The winner of this year’s Proud To Be a Chef initiative has been announced after 33 finalists took part in the program.
The culinary talents spent four days in Melbourne earlier this month, taking part in masterclasses and workshops with industry leaders as well as attending dining experiences before participating in a cook-off at William Angliss Institute.
Archer Houghton from Mercer’s Restaurant received the top honour, with the apprentice chef securing the $7,500 scholarship.
“…It’s not necessarily awarded to the best dish, rather it’s given to someone who we believe would really benefit from this investment in their career, and who has immersed themselves in the program from day one,” says Anchor Food Professionals Executive Chef Mark Normoyle.

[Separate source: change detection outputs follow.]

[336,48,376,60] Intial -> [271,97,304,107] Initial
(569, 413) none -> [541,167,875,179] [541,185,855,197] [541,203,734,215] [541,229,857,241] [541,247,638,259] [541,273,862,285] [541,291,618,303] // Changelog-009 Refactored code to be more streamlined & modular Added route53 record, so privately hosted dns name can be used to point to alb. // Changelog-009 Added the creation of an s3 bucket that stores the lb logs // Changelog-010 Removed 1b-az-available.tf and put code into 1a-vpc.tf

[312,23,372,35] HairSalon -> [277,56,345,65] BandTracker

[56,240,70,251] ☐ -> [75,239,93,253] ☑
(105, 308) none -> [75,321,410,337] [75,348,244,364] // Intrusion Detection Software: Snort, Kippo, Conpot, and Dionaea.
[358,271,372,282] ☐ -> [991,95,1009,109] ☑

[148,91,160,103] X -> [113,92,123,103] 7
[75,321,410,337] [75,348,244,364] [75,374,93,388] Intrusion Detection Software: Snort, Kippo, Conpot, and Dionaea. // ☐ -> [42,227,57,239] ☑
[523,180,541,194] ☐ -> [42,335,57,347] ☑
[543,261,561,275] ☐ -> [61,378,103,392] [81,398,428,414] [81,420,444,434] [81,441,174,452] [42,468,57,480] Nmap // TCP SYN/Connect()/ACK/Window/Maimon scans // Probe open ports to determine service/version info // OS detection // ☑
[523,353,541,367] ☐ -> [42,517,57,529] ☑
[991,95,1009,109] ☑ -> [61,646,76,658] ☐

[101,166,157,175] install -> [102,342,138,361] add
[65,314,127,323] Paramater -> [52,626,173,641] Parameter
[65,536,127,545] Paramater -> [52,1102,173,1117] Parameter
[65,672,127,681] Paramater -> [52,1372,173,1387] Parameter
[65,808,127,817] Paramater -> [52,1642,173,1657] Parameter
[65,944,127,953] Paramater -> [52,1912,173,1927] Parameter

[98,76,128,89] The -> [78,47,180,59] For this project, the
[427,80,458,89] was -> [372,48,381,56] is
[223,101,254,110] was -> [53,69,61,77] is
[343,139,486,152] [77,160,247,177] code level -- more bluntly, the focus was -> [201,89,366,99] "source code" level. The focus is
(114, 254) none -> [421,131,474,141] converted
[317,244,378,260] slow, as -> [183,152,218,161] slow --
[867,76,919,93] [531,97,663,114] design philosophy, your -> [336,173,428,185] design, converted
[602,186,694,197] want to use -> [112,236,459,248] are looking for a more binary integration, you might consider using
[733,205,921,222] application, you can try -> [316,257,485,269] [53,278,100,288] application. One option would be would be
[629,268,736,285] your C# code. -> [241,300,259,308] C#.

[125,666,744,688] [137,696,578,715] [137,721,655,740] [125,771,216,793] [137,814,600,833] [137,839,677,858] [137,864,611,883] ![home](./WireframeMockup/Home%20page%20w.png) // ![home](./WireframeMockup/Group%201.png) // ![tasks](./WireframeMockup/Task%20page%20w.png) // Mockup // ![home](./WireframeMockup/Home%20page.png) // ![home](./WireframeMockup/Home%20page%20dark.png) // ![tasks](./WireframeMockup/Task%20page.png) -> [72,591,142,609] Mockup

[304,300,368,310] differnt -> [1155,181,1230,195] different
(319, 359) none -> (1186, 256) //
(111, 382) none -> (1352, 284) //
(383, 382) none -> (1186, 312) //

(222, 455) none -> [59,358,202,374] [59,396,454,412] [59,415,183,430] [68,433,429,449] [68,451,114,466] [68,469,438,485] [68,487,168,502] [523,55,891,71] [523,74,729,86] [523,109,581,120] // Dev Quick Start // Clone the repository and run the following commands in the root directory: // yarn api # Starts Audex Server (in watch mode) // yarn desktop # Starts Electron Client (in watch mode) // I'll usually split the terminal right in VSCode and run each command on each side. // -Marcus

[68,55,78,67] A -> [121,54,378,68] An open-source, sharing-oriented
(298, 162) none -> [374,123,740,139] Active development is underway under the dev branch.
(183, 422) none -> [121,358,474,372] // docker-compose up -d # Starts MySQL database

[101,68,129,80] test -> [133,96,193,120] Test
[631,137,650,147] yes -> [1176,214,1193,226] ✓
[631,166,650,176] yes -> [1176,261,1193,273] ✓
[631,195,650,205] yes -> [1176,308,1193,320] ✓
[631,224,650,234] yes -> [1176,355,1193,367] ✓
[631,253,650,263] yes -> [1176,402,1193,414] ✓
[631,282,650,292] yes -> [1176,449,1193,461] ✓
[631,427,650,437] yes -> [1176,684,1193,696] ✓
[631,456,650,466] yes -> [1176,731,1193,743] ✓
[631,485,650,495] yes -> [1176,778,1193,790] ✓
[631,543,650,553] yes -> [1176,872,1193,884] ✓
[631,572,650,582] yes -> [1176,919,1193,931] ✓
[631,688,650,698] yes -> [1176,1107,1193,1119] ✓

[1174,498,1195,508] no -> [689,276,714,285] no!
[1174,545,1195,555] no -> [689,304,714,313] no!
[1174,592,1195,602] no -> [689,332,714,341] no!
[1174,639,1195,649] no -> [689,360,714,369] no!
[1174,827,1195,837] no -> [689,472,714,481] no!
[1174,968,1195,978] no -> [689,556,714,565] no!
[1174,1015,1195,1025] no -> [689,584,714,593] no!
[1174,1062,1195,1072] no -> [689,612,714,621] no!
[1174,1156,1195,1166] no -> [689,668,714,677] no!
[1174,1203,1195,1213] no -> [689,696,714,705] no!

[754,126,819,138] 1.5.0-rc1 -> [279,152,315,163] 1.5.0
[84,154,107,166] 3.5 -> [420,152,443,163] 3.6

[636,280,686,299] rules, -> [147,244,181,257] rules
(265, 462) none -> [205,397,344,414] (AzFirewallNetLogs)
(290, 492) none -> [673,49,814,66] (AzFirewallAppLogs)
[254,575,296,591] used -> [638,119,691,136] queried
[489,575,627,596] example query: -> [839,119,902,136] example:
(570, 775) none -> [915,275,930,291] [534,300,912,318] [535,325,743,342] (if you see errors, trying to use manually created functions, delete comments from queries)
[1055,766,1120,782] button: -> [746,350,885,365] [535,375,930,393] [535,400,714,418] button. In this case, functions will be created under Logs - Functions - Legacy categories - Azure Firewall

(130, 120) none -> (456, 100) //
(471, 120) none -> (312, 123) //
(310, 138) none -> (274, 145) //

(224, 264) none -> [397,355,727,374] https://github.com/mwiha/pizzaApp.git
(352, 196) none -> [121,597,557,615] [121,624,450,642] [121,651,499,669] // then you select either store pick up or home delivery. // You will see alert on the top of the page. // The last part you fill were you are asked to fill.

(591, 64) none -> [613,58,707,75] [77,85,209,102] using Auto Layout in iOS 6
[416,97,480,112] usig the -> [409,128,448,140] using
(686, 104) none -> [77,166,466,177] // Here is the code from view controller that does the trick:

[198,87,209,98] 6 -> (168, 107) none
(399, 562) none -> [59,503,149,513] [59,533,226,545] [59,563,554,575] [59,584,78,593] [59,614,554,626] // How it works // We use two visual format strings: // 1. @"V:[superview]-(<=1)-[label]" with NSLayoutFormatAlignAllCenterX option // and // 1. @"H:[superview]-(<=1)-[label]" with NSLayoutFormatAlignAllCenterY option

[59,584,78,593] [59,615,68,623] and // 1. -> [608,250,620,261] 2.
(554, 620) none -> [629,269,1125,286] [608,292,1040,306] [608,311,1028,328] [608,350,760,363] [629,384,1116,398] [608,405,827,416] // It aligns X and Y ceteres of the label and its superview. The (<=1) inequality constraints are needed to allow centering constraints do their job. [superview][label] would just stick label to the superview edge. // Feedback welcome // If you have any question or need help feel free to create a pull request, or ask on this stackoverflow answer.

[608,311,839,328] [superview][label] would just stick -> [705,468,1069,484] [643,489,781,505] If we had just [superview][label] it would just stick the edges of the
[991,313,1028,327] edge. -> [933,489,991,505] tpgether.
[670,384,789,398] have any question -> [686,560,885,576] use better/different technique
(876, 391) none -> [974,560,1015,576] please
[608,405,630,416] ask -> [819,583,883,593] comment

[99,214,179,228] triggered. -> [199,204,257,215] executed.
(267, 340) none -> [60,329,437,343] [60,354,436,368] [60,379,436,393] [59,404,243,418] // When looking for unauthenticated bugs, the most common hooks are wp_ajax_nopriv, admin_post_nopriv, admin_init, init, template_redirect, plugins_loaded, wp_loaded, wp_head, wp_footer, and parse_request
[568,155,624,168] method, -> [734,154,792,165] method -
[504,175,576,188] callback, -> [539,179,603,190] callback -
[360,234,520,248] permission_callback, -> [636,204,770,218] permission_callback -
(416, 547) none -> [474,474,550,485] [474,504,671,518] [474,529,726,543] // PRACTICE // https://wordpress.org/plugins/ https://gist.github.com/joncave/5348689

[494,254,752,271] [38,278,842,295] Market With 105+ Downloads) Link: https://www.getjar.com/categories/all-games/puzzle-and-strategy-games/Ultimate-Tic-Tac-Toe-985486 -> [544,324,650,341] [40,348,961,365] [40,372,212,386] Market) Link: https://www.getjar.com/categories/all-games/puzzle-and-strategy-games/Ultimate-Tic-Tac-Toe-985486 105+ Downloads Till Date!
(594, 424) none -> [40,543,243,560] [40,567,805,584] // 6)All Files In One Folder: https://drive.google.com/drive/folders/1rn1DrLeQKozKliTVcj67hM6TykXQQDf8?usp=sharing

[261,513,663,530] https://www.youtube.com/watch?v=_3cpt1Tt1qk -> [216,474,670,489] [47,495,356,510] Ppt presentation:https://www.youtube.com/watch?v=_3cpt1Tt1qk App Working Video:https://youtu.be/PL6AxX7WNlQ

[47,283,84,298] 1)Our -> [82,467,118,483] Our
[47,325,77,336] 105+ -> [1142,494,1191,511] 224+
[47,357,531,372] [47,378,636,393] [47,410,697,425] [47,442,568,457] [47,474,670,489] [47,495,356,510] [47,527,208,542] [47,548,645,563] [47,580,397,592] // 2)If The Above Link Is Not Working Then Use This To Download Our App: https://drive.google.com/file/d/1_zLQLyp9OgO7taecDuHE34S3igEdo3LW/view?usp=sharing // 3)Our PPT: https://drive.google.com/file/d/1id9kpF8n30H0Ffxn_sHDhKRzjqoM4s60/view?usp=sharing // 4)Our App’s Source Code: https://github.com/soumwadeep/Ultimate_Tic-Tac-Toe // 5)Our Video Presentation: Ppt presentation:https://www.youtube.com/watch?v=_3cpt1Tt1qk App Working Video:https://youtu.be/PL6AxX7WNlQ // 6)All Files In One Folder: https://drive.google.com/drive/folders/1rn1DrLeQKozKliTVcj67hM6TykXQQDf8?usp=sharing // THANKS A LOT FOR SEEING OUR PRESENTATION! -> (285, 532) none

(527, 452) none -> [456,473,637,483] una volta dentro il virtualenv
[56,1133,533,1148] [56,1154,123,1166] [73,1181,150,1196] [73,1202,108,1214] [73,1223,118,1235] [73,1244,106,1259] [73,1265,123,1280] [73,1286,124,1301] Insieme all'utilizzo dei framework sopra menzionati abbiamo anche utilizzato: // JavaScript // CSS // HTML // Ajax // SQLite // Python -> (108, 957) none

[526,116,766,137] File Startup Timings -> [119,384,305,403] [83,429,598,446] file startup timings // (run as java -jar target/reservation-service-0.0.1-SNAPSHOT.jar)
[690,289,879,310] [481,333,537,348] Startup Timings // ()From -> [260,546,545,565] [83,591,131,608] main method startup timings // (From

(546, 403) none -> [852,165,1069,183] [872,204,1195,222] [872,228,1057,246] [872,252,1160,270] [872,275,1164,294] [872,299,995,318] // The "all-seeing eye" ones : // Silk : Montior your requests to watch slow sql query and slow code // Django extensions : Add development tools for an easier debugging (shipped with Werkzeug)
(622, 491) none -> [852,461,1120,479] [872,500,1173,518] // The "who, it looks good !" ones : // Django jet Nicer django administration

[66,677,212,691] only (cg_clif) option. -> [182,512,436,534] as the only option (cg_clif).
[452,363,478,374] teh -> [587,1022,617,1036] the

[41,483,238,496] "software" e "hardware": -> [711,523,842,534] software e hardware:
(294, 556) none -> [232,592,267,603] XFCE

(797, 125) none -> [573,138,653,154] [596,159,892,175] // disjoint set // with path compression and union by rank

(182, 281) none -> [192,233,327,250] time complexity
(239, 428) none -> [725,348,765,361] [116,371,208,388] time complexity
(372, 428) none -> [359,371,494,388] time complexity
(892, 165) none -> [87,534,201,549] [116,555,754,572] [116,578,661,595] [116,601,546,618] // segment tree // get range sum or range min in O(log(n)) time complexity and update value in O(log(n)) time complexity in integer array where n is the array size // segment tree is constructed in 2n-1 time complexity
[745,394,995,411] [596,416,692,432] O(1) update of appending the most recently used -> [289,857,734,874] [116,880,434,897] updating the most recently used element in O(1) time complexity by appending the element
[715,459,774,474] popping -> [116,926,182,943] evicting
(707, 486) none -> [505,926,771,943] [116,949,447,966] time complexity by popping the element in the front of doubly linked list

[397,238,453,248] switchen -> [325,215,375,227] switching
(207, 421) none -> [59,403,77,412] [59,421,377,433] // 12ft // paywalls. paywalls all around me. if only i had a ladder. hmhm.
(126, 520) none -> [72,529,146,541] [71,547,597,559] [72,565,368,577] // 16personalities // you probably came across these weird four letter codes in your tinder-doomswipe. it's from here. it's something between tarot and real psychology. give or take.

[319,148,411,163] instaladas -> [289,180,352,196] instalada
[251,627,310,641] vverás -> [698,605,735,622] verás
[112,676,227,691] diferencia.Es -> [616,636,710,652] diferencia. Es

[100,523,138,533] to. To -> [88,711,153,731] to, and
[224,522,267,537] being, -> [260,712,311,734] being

In addition to the scholarship, awards for best sweet and savoury dishes were up for grabs as well as best use of social media.
Vue de monde’s Bethany Harman took out Best Sweet Dish for her elderflower parfait with peach compote, pickled peaches and marigold ice cream.
Sydney chef Isaac Nix from The Star received the Best Savoury Dish award for his crispy imperador with lemongrass sauce, fish cracker and tomato salsa.
“I decided I wanted to use a whole fish and then started experimenting with complementary ingredients until I had the recipe,” he says.
Nobu Melbourne’s Zaine Hamka-Clark took out the Best Use of Social Media for successfully documenting the four-day program.
Proud To Be a Chef will return in 2024, with applications to open later this year.